Done with the series. My final thoughts:
While I was watching the show, I was simultaneously reading the blow-by-blows at Television Without Pity
to make sure I got all the details right and to find some much-needed levity. The recap of the final episode ended with a description of the final montage and a statement that deserves to be Quoted For the MotherFucking Truth:
It's a love letter to the city from The Wire, though really, you could argue that the entire show was, even the grim, unsavory parts. To truly love something, you have to know its flaws and hope against hope that things can always get better. Sometimes, they actually do.
Here are some other statements to sum up The Wire.
1. Shit always rolls downhill.
2. You can shine a turd and call it gold, but it's still a turd.
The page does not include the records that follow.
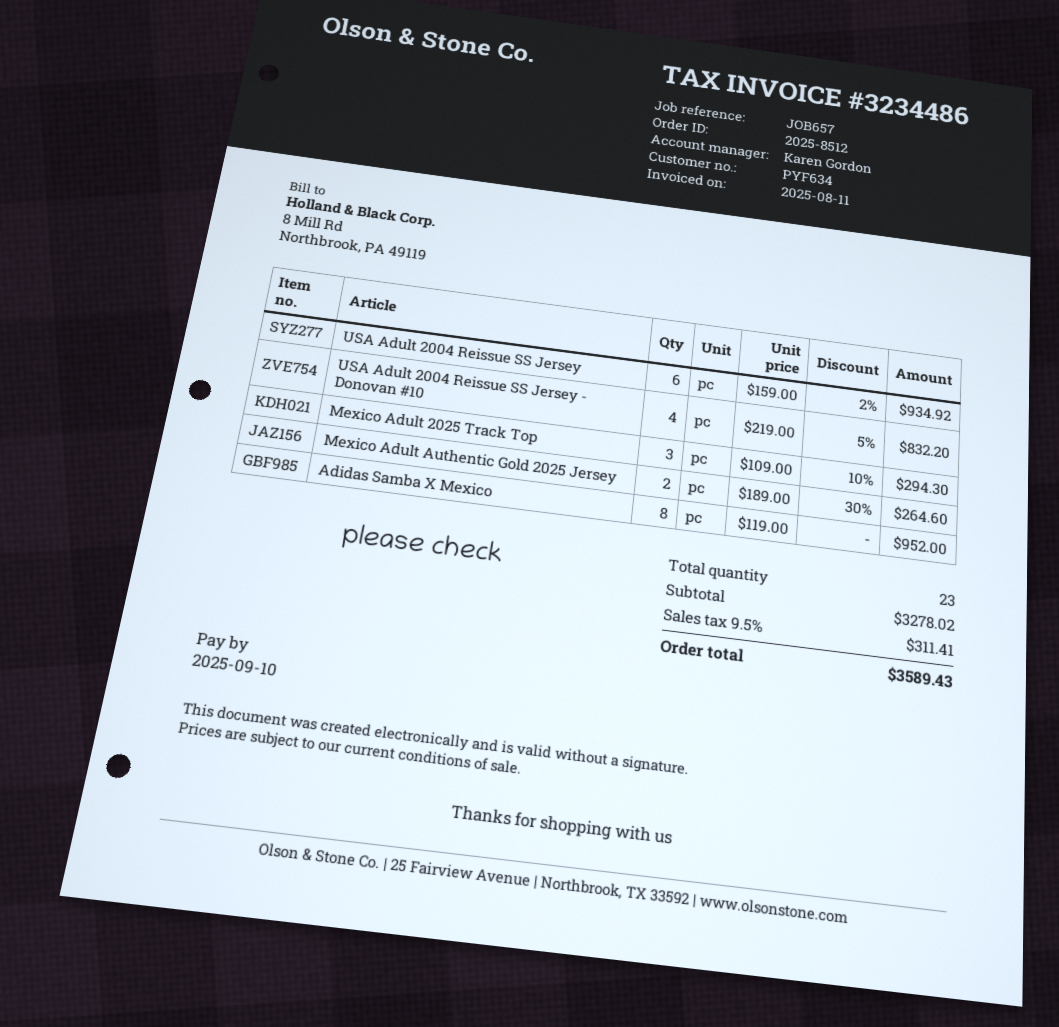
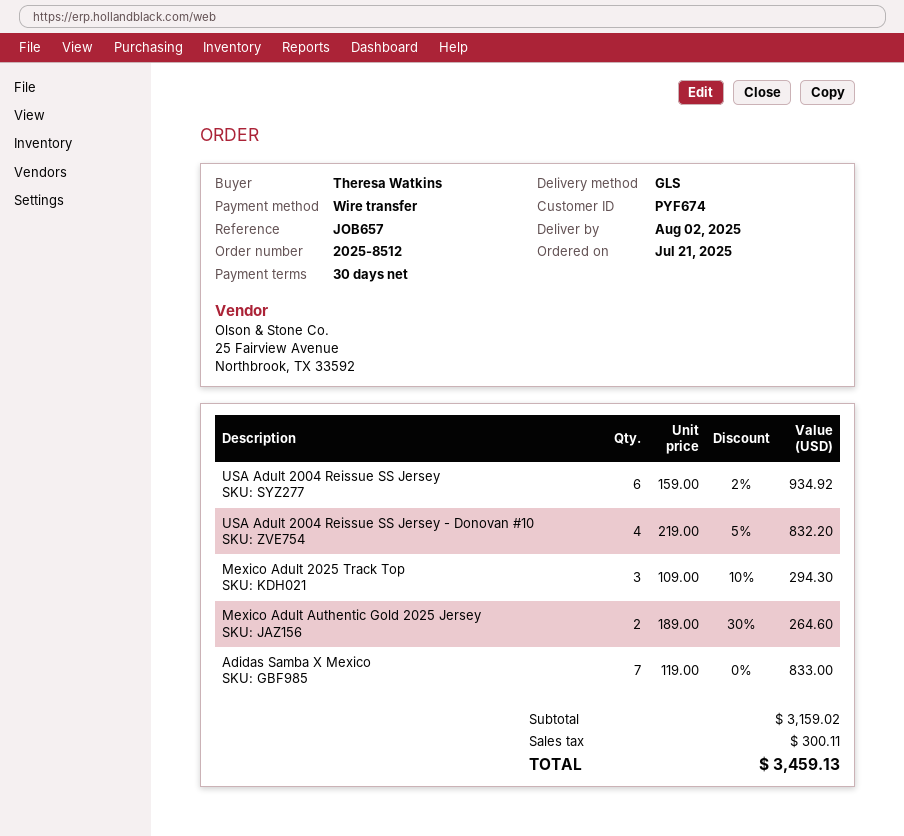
customer number: PYF634 -> PYF674
Adidas Samba X Mexico: 8 x 119.00 = 952.00 -> 7 x 119.00 = 833.00
subtotal: 3278.02 -> 3159.02
tax: 311.41 -> 300.11
total: 3589.43 -> 3459.13

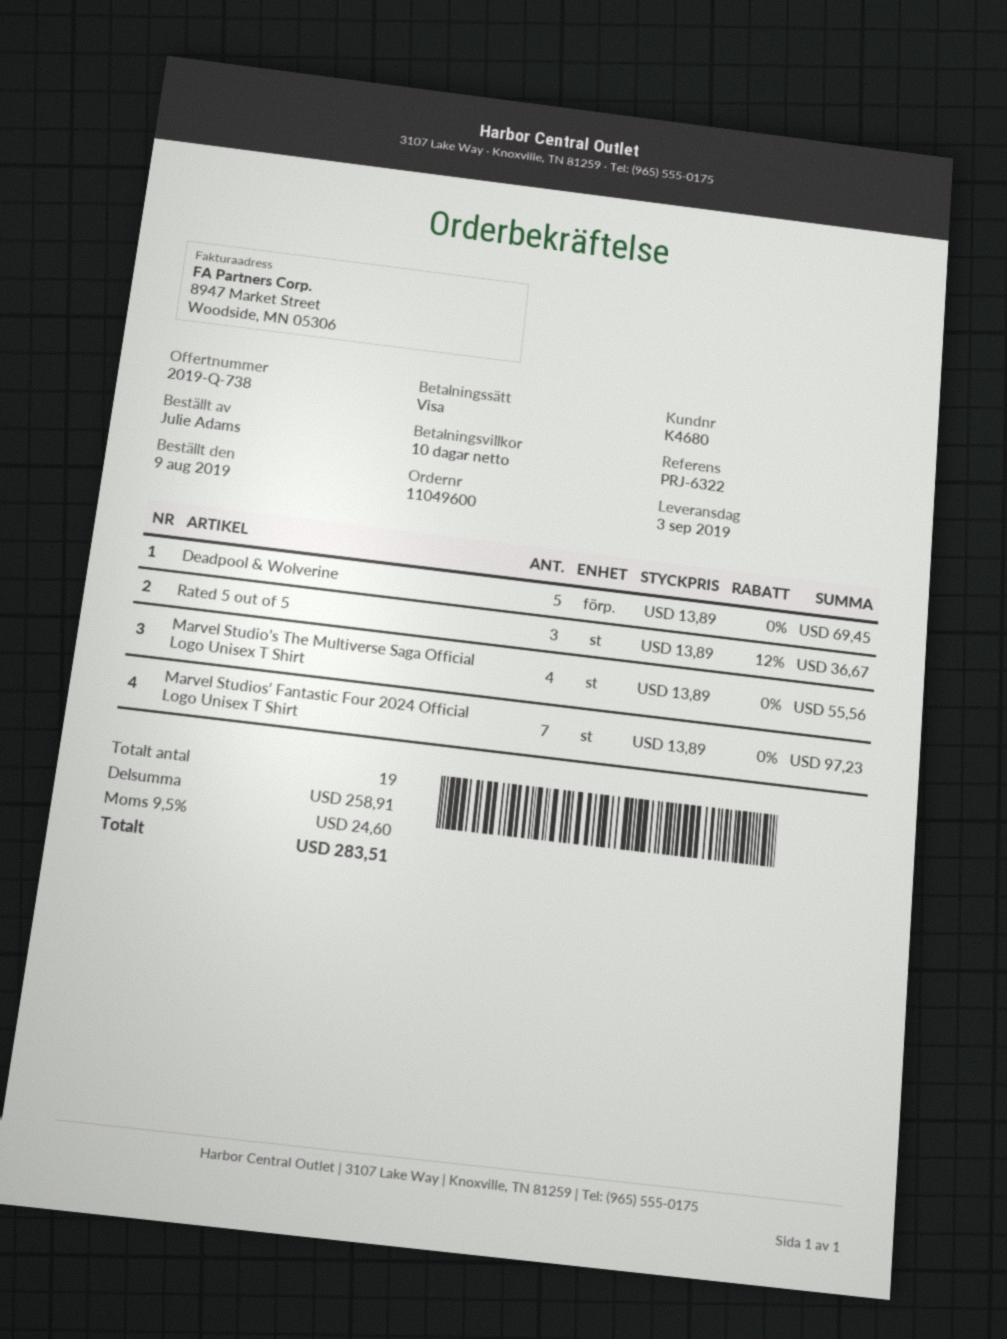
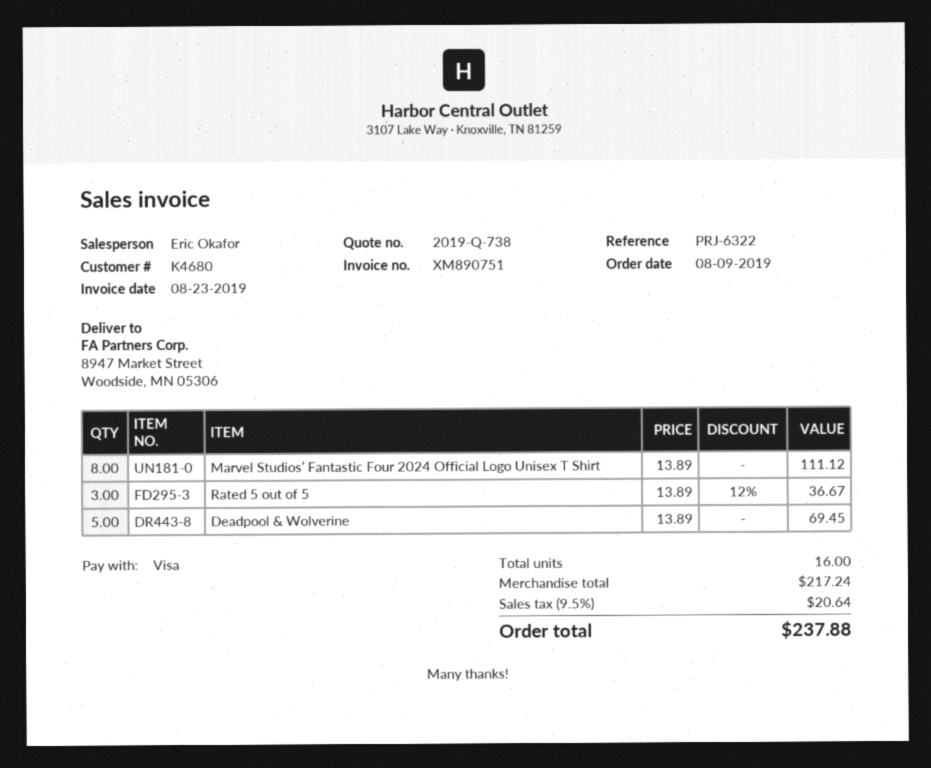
Marvel Studio’s The Multiverse Saga Official Logo Unisex T Shirt: 4 x 13.89 = 55.56 -> none
Marvel Studios’ Fantastic Four 2024 Official Logo Unisex T Shirt: 7 x 13.89 = 97.23 -> 8 x 13.89 = 111.12
total quantity: 19 -> 16
subtotal: 258.91 -> 217.24
tax: 9.5% = 24.60 -> 9.5% = 20.64
total: 283.51 -> 237.88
3. Spend your entire life playing a game and you won't easily learn how to play anything else.
4. Bureaucrats rise above their level of incompetence.
5. No man is an island.
Ultimately, I think that the real genius of this series is in its pacing. Pretty much every other television show in history has been about getting to the next scene or set piece, trying to cram a movie's worth of story into an hour of screen time with a pretty bow tied on at the end. But because The Wire was focused more on seasons than on episodes, the stories were given thirteen hours apiece to breathe. This allowed for longer and therefore more detailed set-ups in plot and character development. In turn, this led to greater pay-offs on all fronts.
Of course, I'm not saying that every TV show should be done this way. In the hands of lesser showrunners, there would either be too little to carry an audience through those dozen-hour runtimes or too much material to keep from spinning out of control. I wish I knew how David Simon and company did it, but they somehow managed to take hundreds of speaking roles from all walks of life in Baltimore and steer them through so many story threads, all of which were managed and edited with precision until they dovetailed into a perfect whole.
The only major caveat, in my mind, is the newspaper storyline in season 5. In a series filled with weaving plotlines moved forward by characters who were morally ambiguous, flawed and easy to root for and/or sociopaths who were deeply enjoyable to watch, it was painful to sit through a storyline comprised of characters portrayed in such one-dimensional, black and white terms.
Still, I don't regret a minute that I spent watching this show. The ride wasn't always easy, but it was a trip worth making.